Monday, July 31, 2017 7:31 a.m. CDT
By Rishika Sadam
(Reuters) – U.S. cable operator Charter Communications Inc’s shares shot up nearly 14 percent on Monday after the company said it was not interested in buying wireless carrier Sprint Corp.
A deal between the two could be complex and disruptive, analysts said, noting financing issues, complicated ownerships and the possibility of upending existing partnerships.
A merger between Charter and Sprint would be like exploring a not so obvious marriage, analysts at Macquarie Research said.
“The hurdles in structuring a deal include the various owners of Sprint/Charter and sizeable debt at both. Financing is also in question,” the analysts said on Monday.
Japan’s SoftBank Group Corp, which controls Sprint, proposed a complex transaction with Charter that would create a new company and be controlled by SoftBank, Reuters reported on Friday, citing sources. However, Charter rebuffed the proposal on Sunday.
The moves come at a time when the telecom industry is prepping itself for a wave of deal activity, after the regulators lifted ban of telecom companies pursuing mergers.
Analysts said SoftBank CEO Masayoshi Son’s proposal was ambitious in its scope – Charter has a market capitalization of more than $101 billion and another $60 billion in debt, while Sprint’s market value is around $33 billion.
Sprint has been looking to boost its financial status and better compete amid a fierce price war in a saturating U.S. wireless industry. As part of its plan, the company has been exploring deal options with T-Mobile US Inc.
Charter’s current mobile virtual network operator (MVNO) agreements could be affected by a deal with Sprint, analysts said. MVNOs do not own networks, and instead rent capacity from established operators to sell on to their customers.
“Buying or investing in Sprint could nullify part or all of Comcast and Charter’s MVNO deals with Verizon.

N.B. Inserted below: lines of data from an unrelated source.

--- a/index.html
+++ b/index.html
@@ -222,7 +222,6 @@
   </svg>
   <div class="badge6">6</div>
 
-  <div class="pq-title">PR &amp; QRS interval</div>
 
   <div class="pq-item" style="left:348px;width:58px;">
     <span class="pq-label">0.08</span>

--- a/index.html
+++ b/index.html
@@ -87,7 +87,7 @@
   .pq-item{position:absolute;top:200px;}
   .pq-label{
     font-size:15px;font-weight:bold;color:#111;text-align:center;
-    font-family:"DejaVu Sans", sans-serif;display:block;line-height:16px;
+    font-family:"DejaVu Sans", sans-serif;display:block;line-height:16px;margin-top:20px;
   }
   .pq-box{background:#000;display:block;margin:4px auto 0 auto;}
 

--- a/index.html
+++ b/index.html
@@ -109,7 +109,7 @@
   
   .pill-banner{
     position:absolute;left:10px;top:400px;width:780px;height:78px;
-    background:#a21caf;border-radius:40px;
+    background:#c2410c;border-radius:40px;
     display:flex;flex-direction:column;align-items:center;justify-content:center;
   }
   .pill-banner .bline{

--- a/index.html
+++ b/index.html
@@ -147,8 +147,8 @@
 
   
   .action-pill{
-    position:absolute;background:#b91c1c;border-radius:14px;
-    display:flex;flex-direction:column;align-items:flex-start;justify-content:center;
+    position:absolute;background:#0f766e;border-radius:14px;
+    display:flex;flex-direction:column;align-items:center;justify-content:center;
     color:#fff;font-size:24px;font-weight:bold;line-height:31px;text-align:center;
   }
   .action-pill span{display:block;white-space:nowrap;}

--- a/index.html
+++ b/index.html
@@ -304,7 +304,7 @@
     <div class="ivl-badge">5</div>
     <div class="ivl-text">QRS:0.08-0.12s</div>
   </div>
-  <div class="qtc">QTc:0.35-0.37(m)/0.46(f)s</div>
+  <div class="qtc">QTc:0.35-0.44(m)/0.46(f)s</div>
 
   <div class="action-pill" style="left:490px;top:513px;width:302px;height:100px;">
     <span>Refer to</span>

Our understanding is that if cable invests in Sprint then Verizon can kill or modify the companies’ MVNO agreements,” J.P.Morgan analysts said.
“Instead of buying into wireless, we expect that cable would prefer to use its broadband network as a carrot to get better MVNO pricing over time,” JP Morgan analysts said in a note.
Charter’s announcement on Sunday raised speculations that Sprint might resume talks with T-Mobile, a long expected deal which is relatively considered to work well for both the companies.
T-Mobile shares were up 1.16 percent at $62.50 in premarket on Monday. Charter shares were up nearly 29 percent this year, while Sprint shares, unchanged in premarket trade, fell nearly 3 percent in the same time.